• _PROBLEM TO SOLVE_
The listing below is to be copied exactly, with pictures excluded.

+ + + + +

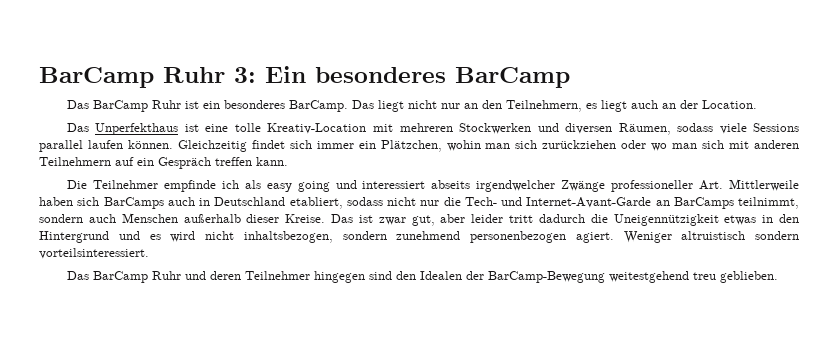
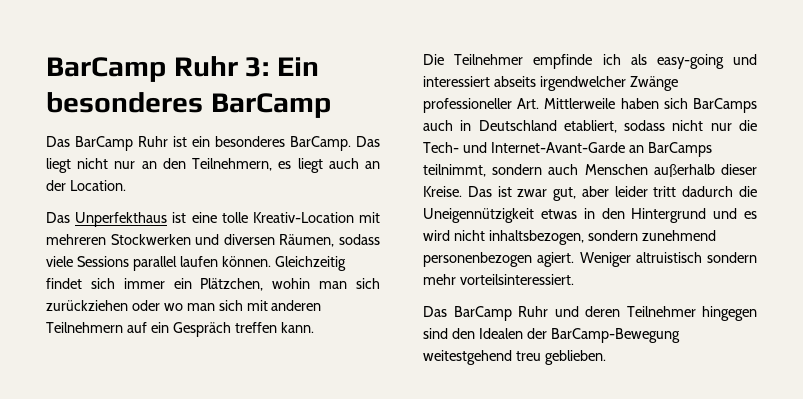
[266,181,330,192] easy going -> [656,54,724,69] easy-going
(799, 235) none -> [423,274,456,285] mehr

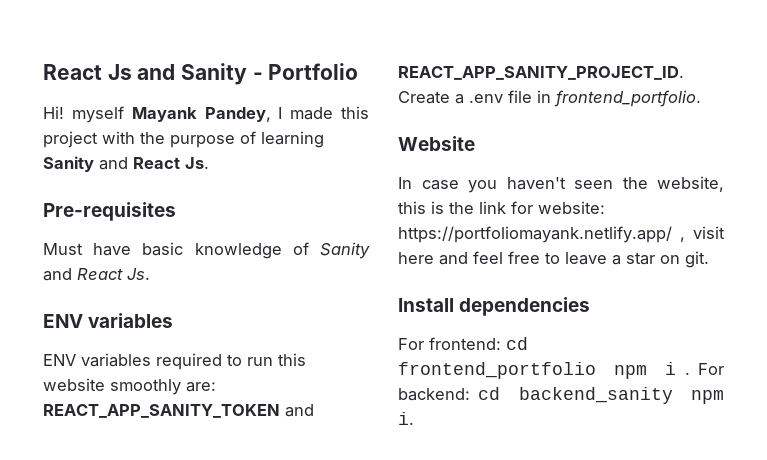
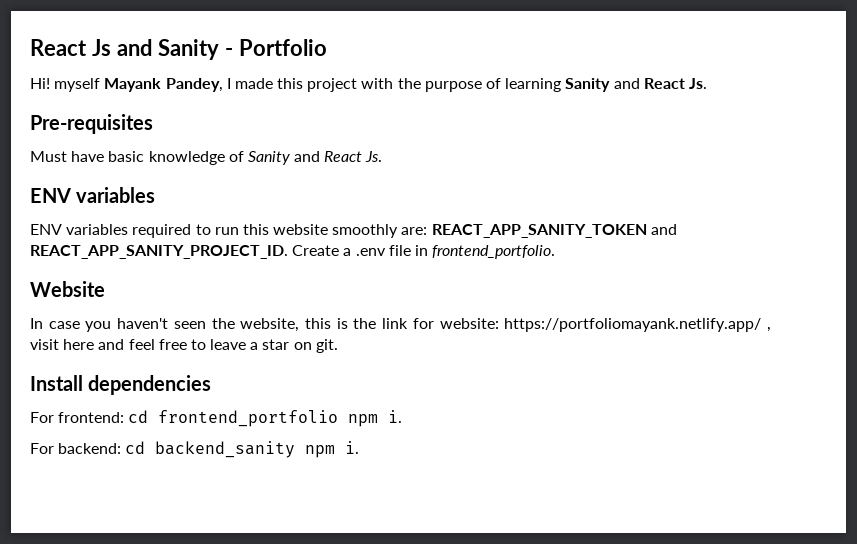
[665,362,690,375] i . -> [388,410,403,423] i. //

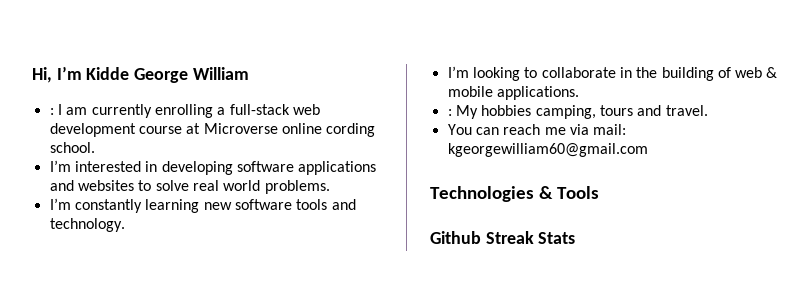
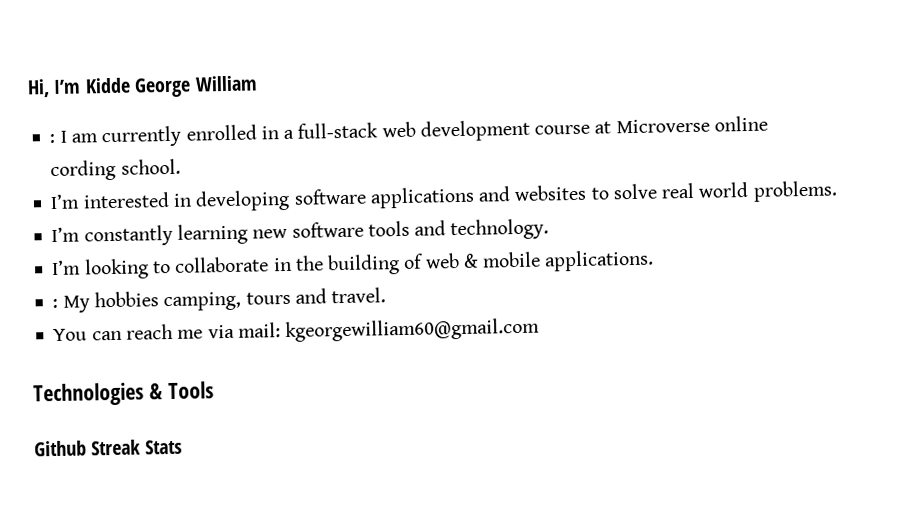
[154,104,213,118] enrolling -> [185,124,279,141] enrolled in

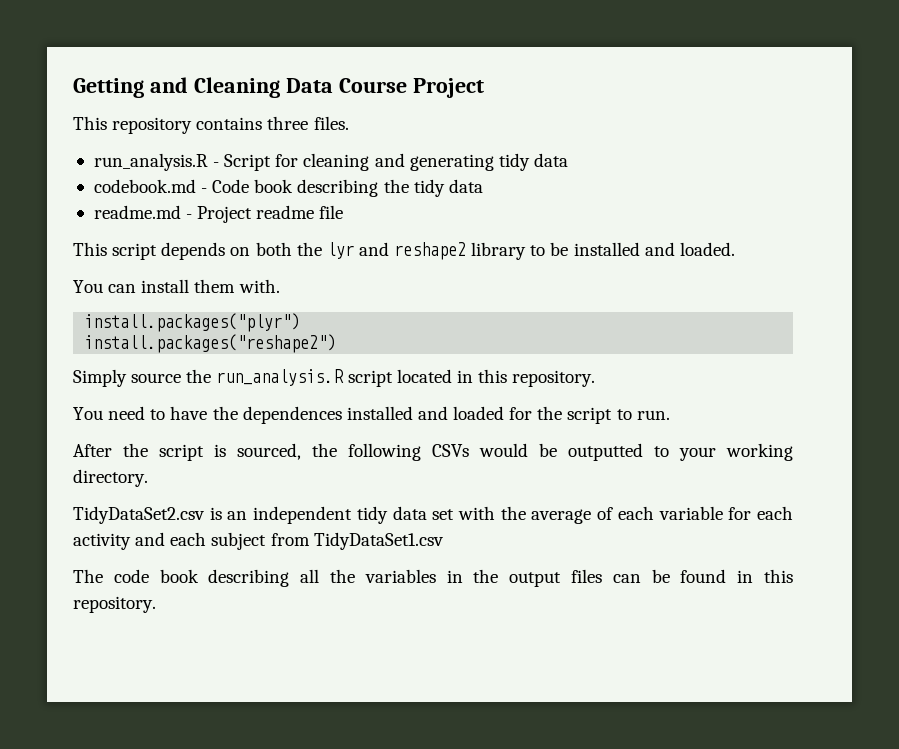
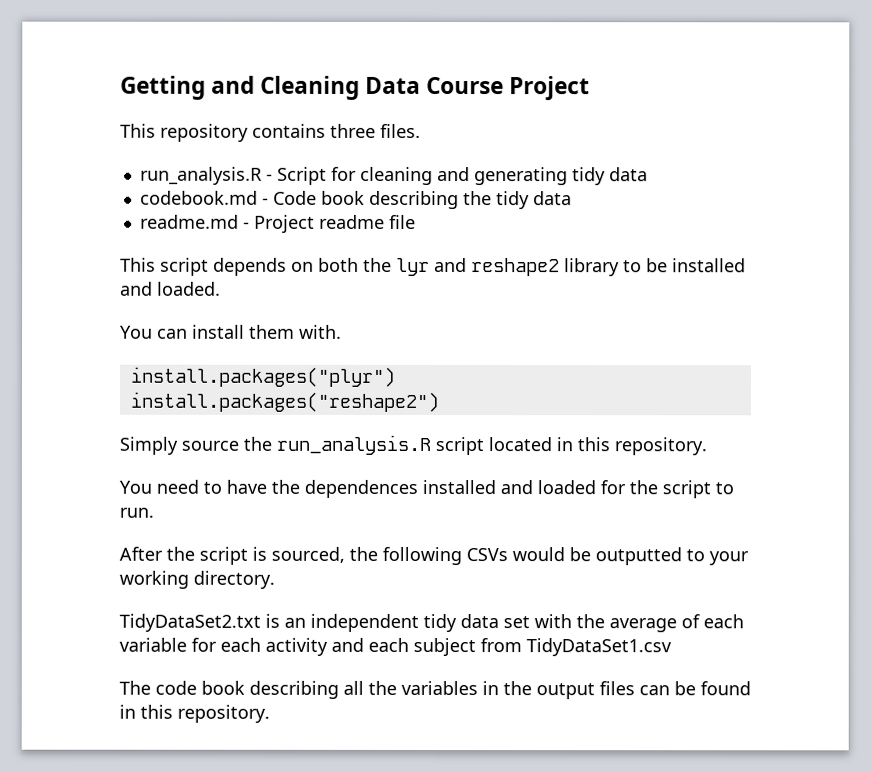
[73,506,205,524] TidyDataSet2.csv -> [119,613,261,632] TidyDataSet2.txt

+ + + + +

• _COMPLETED EXERCISE_
[266,181,330,192] easy going -> [656,54,724,69] easy-going
(799, 235) none -> [423,274,456,285] mehr

[665,362,690,375] i . -> [388,410,403,423] i. //

[154,104,213,118] enrolling -> [185,124,279,141] enrolled in

[73,506,205,524] TidyDataSet2.csv -> [119,613,261,632] TidyDataSet2.txt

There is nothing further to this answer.